Curiously, we saw an increase in only one cytokine, CX3CL1, in our microglia knock down model. CX3CL1 is thought to be mainly expressed by neurons and astrocytes. The sole receptor, CX3CR1, is highly expressed on the surface of microglia but also at low levels on OPCs. It is involved in regulating a broad spectrum of microglia properties including chemotaxis, neuronal synapse formation, and has been shown to promote OPC differentiation, although not proliferation [88,89,90,91]. We suspect upregulation of CX3CL1, seen in our microglia knock down model, occurs when the developing hypothalamic cells are faced with a lack of reciprocal interaction between CX3CL1 and CX3CR1 in the absence of microglia. We predict upregulation is an attempt to recruit these absent microglia during this key phase of oligodendrocyte development, although additional studies are needed.

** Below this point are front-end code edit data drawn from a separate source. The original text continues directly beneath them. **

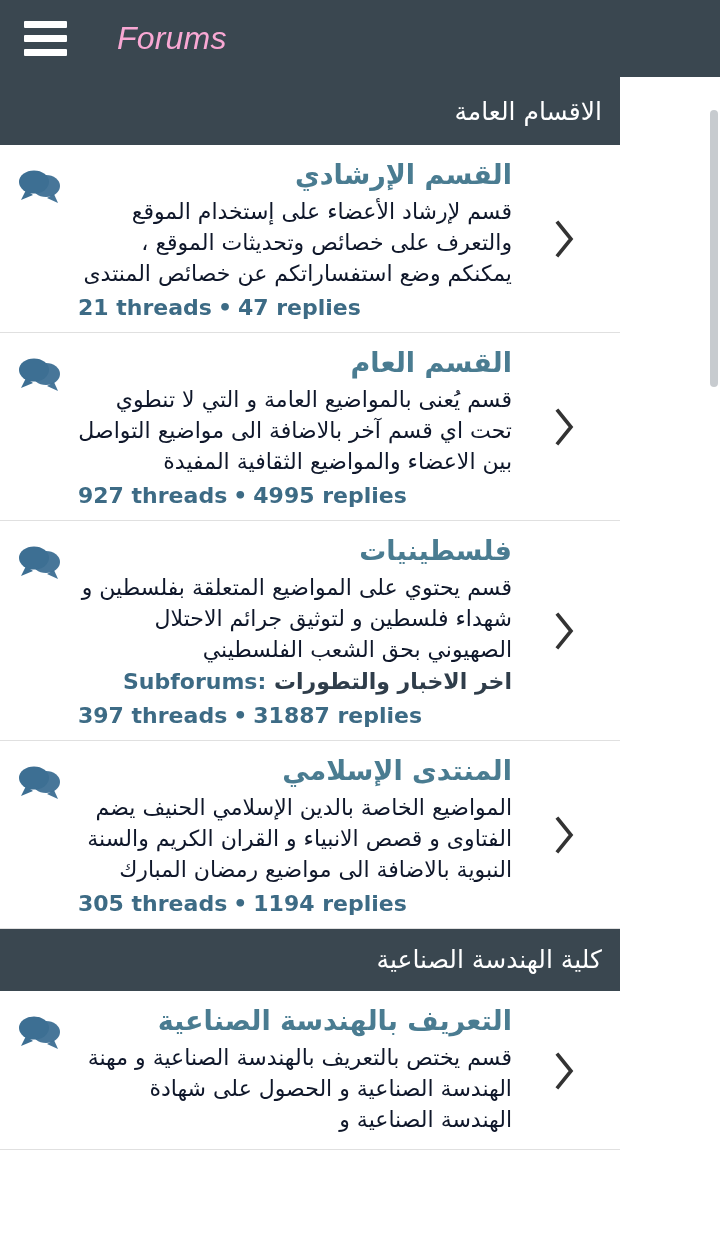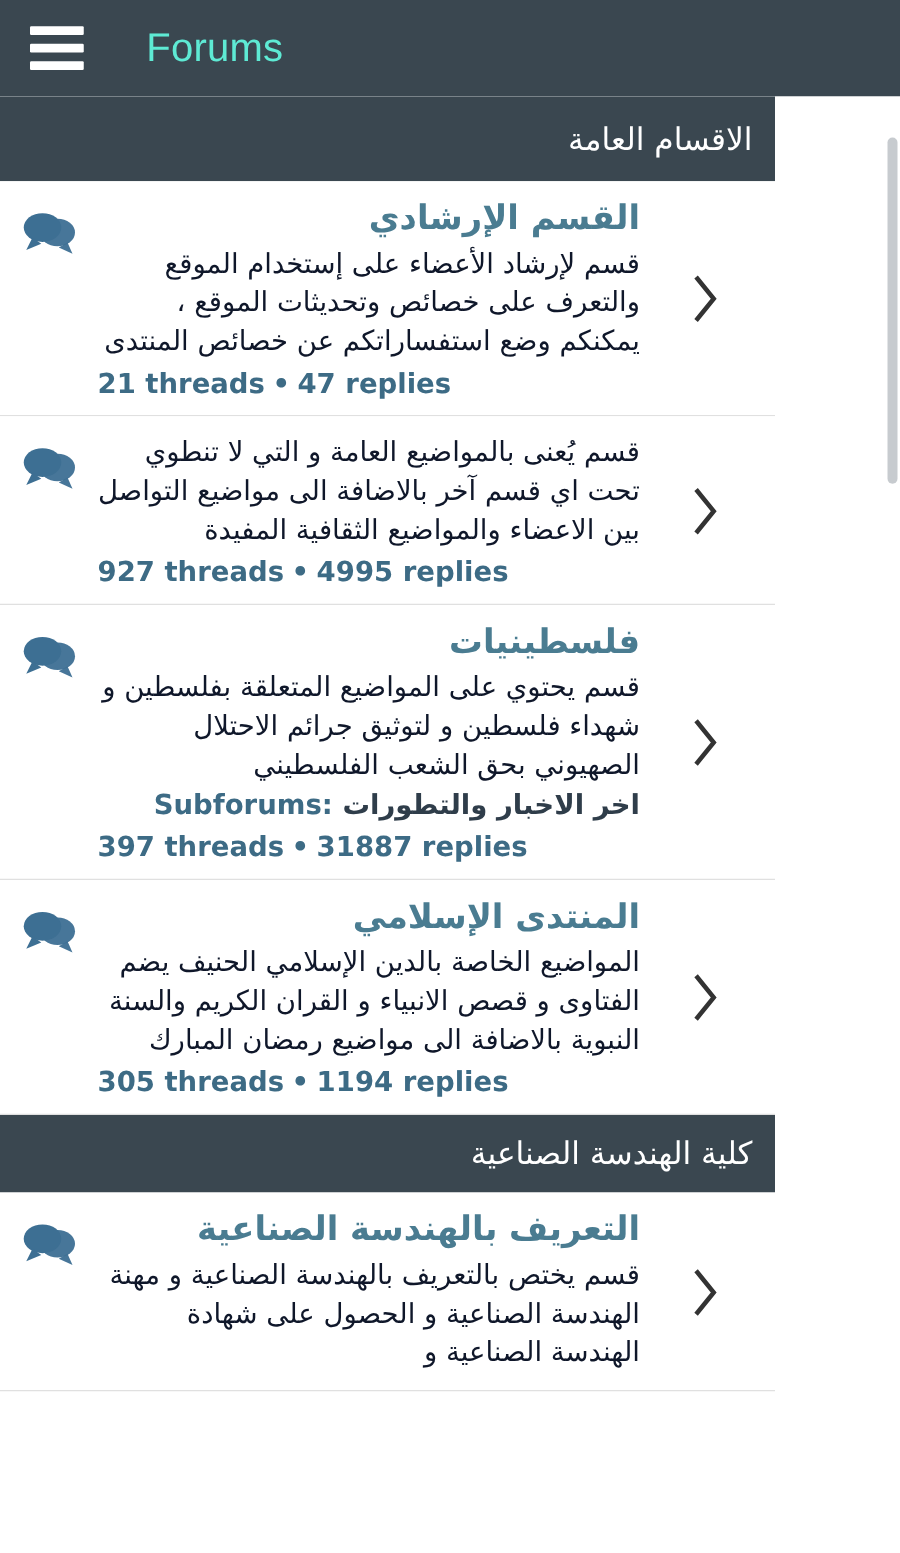"Forums" .appbar-title { color: #5eead4 -> #f9a8d4; font-style: none -> italic }
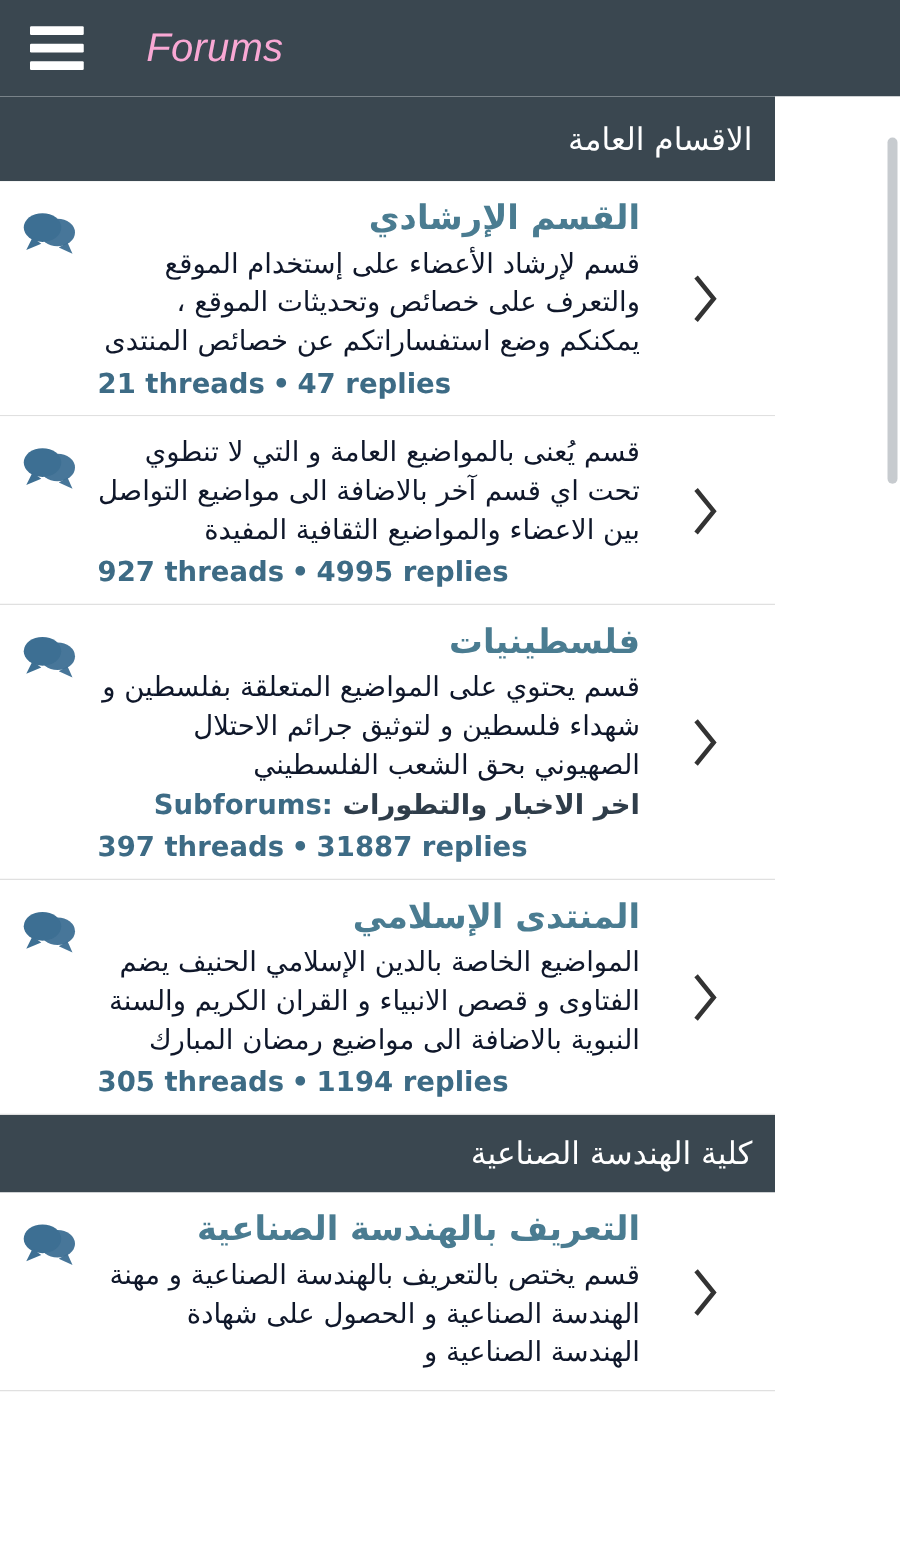"القسم العام" div.forum-title { html: none -> <div>القسم العام</div> }
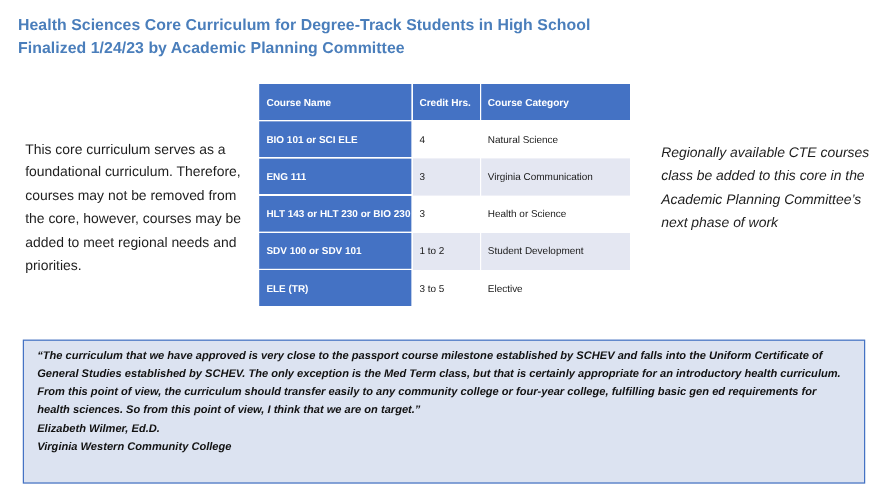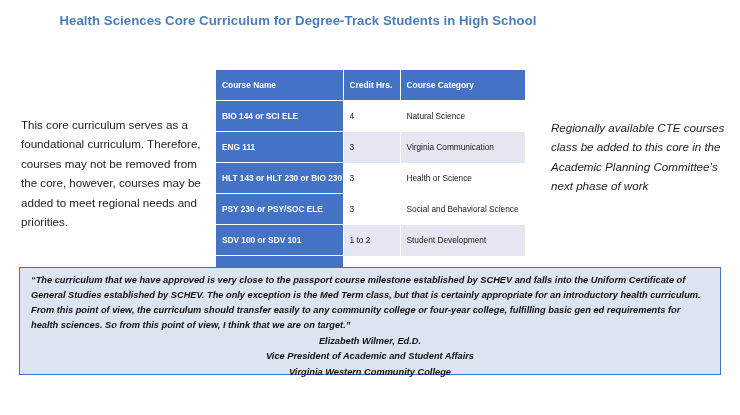"Health Sciences Core Curriculum for" #title-block { left: 4px -> 15px; text-align: center -> none }
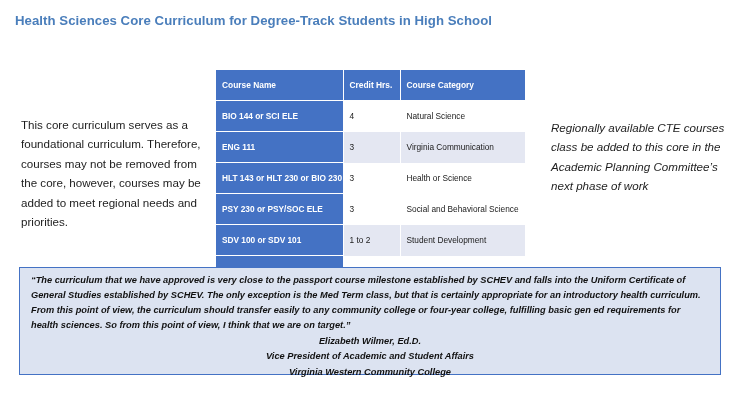"Finalized 1/24/23 by Academic Planning" div.title-line { html: none -> <div>Finalized 1/24/23 by Academic Planning Committee</div> }
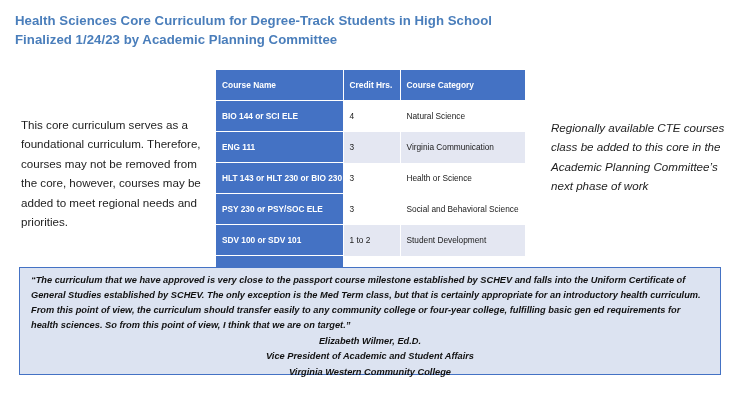"BIO 144 or SCI ELE" td.col-name { text: 144 -> 101 }
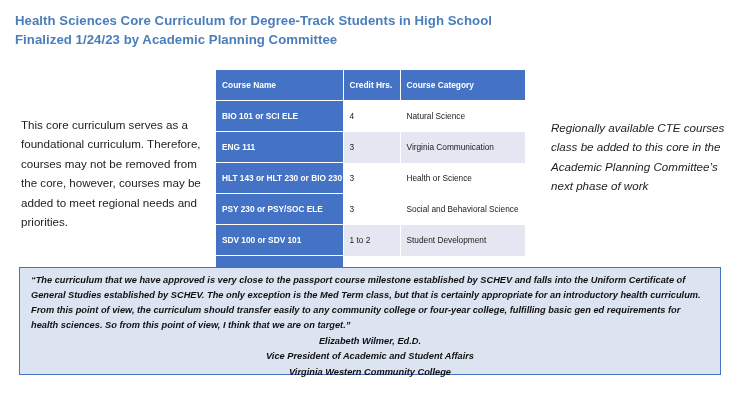"PSY 230 or PSY/SOC ELE" tr.row-odd { html: <tr> <td>PSY 230 or PSY/SOC ELE</td> <td>3</td> <td>Social and Behavioral Science</td> </tr> -> none }
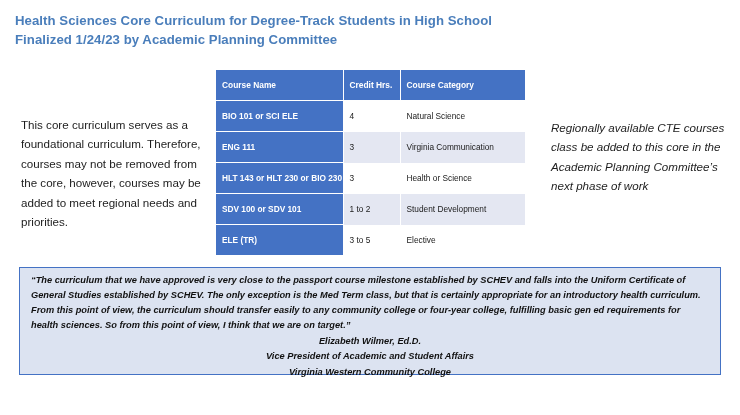"“The curriculum that we have" #quote-box { height: 108px -> 120px; top: 267px -> 283px }
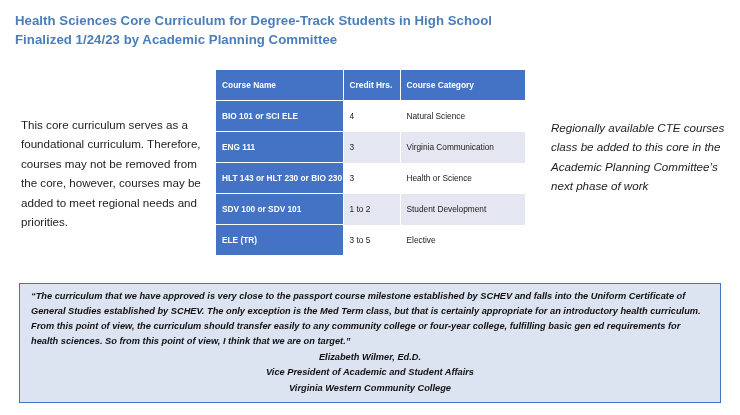"Elizabeth Wilmer, Ed.D." .attrib { text-align: center -> left }
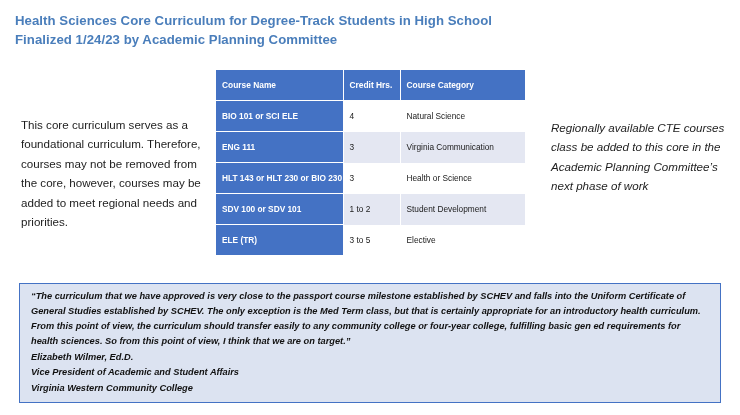"Vice President of Academic and" div.attrib { html: <div>Vice President of Academic and Student Affairs</div> -> none }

A limitation of this study is the paucity of glial markers that distinctly label maturing oligodendrocytes from astrocytes. Indeed, aside from its well-known role in oligodendrocyte development, olig genes are underappreciated for their ability to also drive specification of subsets of astrocytes. Consistent with the notion that Olig2 serves a role in pan-glial cell fates, lineage tracing studies in the spinal cord show a spatially restricted ventricular zone (VZ) Olig2+ domain—similar to that observed in the tuberal hypothalamus at E13.5—is responsible for producing ventrally-located GFAP+ astrocytes [56]. Likewise, in the developing SVZ, Olig2 is intimately involved in astrocyte development whereby Olig2 is transiently expressed in nearly all early maturing GFAP+ astrocytes, becoming downregulated once substantial GFAP expression exists during astrocytic differentiation [57], further demonstrating the challenges of separating early oligodendrocytes from astrocytes. In addition, Aldh1L1 is a distinct marker for developing astrocytes and the only astrocyte-lineage gene known to be expressed in the embryonic hypothalamus [35], but it labels a wide array of various types of developing astrocytes. This non-specificity makes it difficult to detect specific subsets of developing astrocyte populations that could be affected by the loss of microglia. Indeed, a decrease in astrocyte numbers following the elimination of microglia in vivo might have been observed—and more in alignment with the neurosphere in vitro results—if selective markers for astrocyte subpopulations were available.

Conclusion

In summary, our results show that microglia can influence glial development in the embryonic hypothalamus and demonstrate that cytokine signaling can further modulate NPC behaviors in culture. Further work is needed to dissect the intricate intracellular pathways that link cytokines signaling with NPC proliferation and differentiation. Our research adds to the growing body of the evidence highlighting the various and diverse roles of microglia during embryonic development.